• Materials provided:
▬▬▬▬▬▬▬▬▬▬
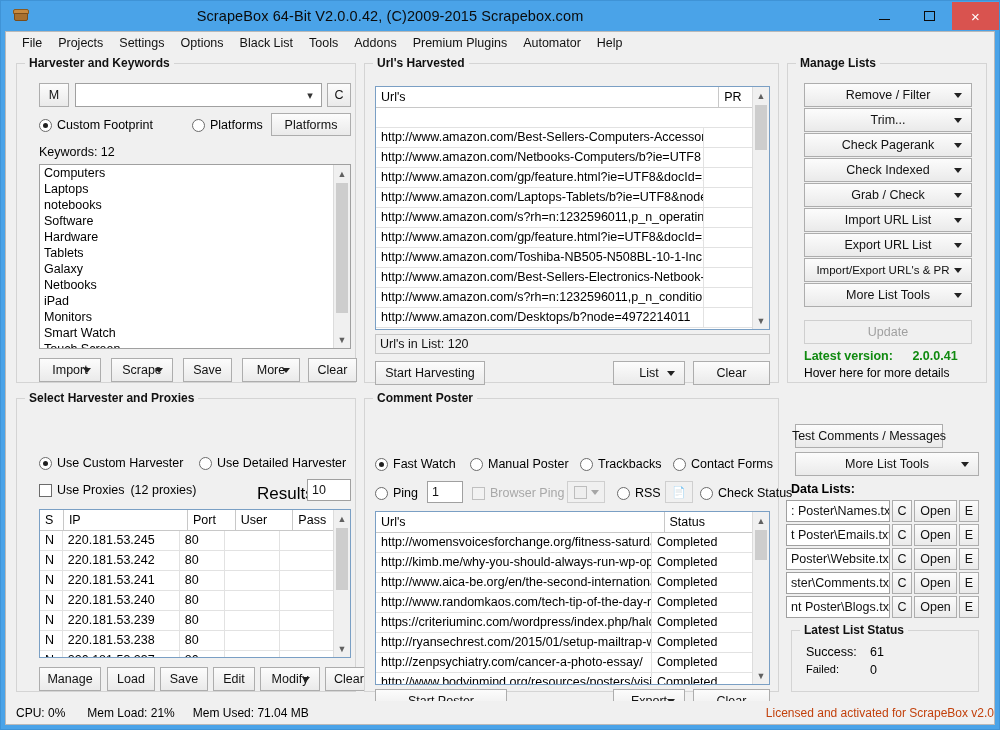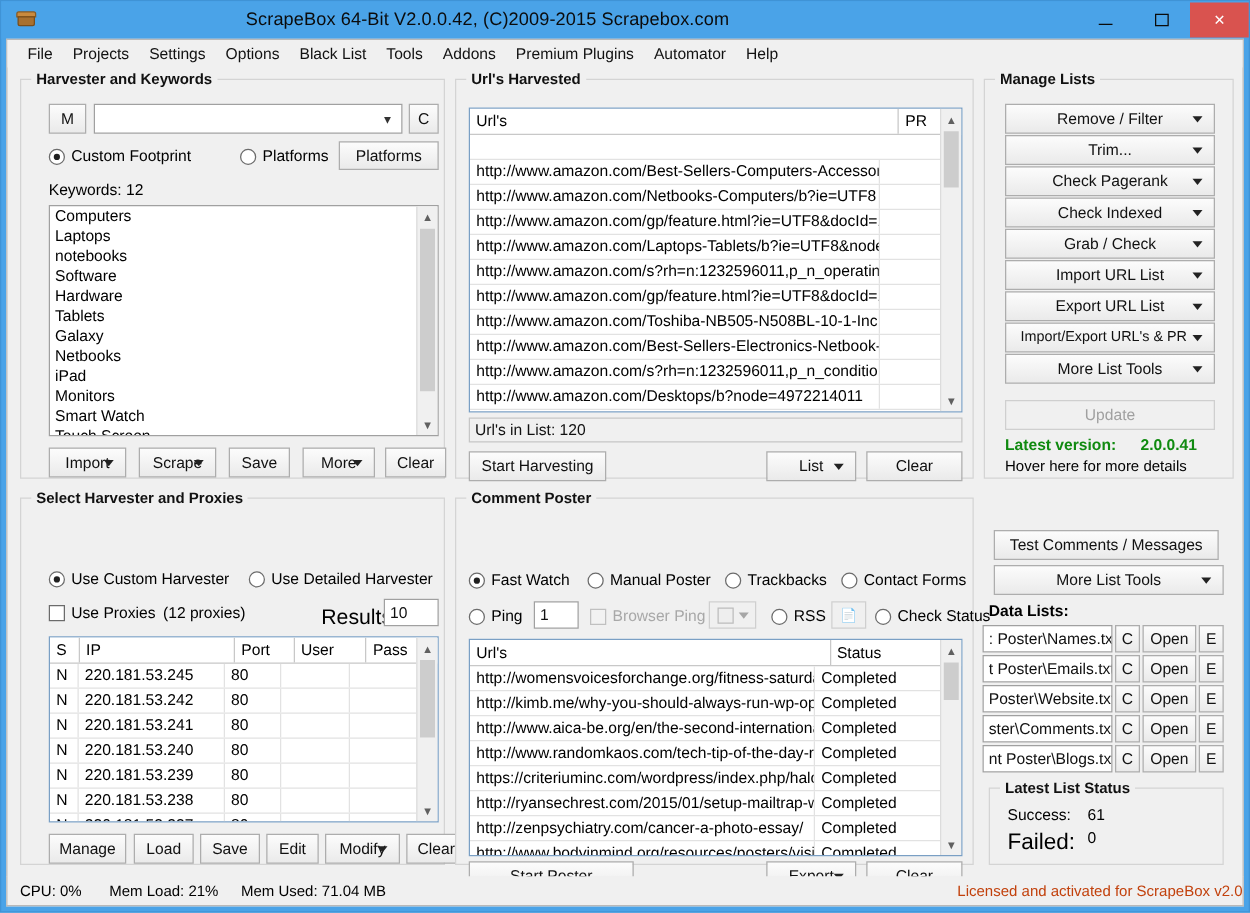--- a/index.html
+++ b/index.html
@@ -614,7 +614,7 @@
 
     <div style="position:absolute; left:781px; top:386px; width:200px; height:274px;">
 
-      <div class="btn" style="position:absolute; left:8px; top:6px; width:180px; height:24px;">Test Comments / Messages</div>
+      <div class="btn" style="position:absolute; left:8px; top:6px; width:148px; height:24px;">Test Comments / Messages</div>
       <div class="btn" style="position:absolute; left:8px; top:34px; width:184px; height:24px;">
           <span>More List Tools</span>
           <span class="caret"></span>

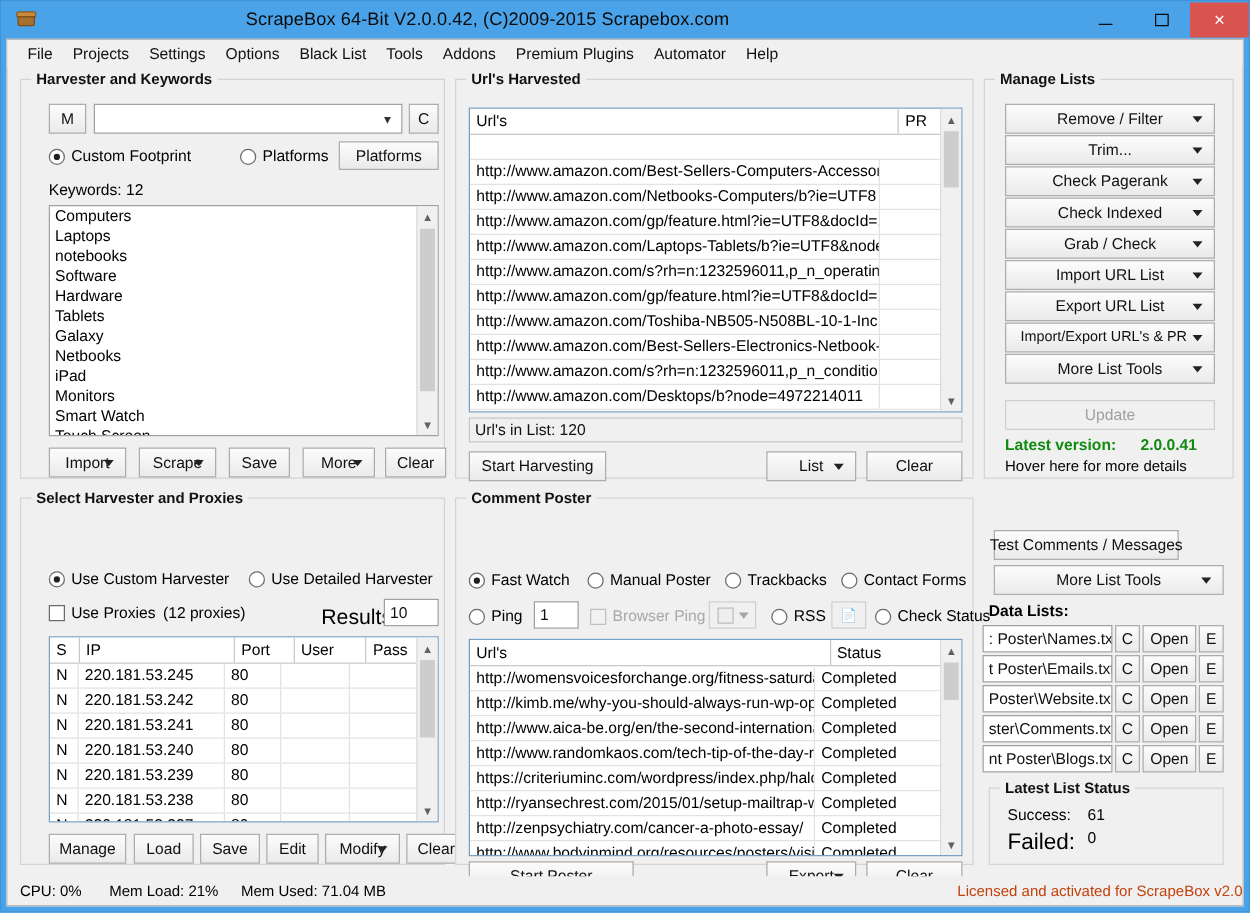--- a/index.html
+++ b/index.html
@@ -651,7 +651,7 @@
         <div class="glabel">Latest List Status</div>
         <div style="position:absolute; left:14px; top:14px; font-size:12.5px;">Success:</div>
         <div style="position:absolute; left:78px; top:14px; font-size:12.5px;">61</div>
-        <div style="position:absolute; left:14px; top:32px; font-size:18px;">Failed:</div>
+        <div style="position:absolute; left:14px; top:32px; font-size:11px;">Failed:</div>
         <div style="position:absolute; left:78px; top:32px; font-size:12.5px;">0</div>
       </div>
     </div>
▬▬▬▬▬▬▬▬▬▬
• What is being asked: Search the material above for "width". Pull out each line where it shows up.

• Written answer:
     <div style="position:absolute; left:781px; top:386px; width:200px; height:274px;">
-      <div class="btn" style="position:absolute; left:8px; top:6px; width:180px; height:24px;">Test Comments / Messages</div>
+      <div class="btn" style="position:absolute; left:8px; top:6px; width:148px; height:24px;">Test Comments / Messages</div>
       <div class="btn" style="position:absolute; left:8px; top:34px; width:184px; height:24px;">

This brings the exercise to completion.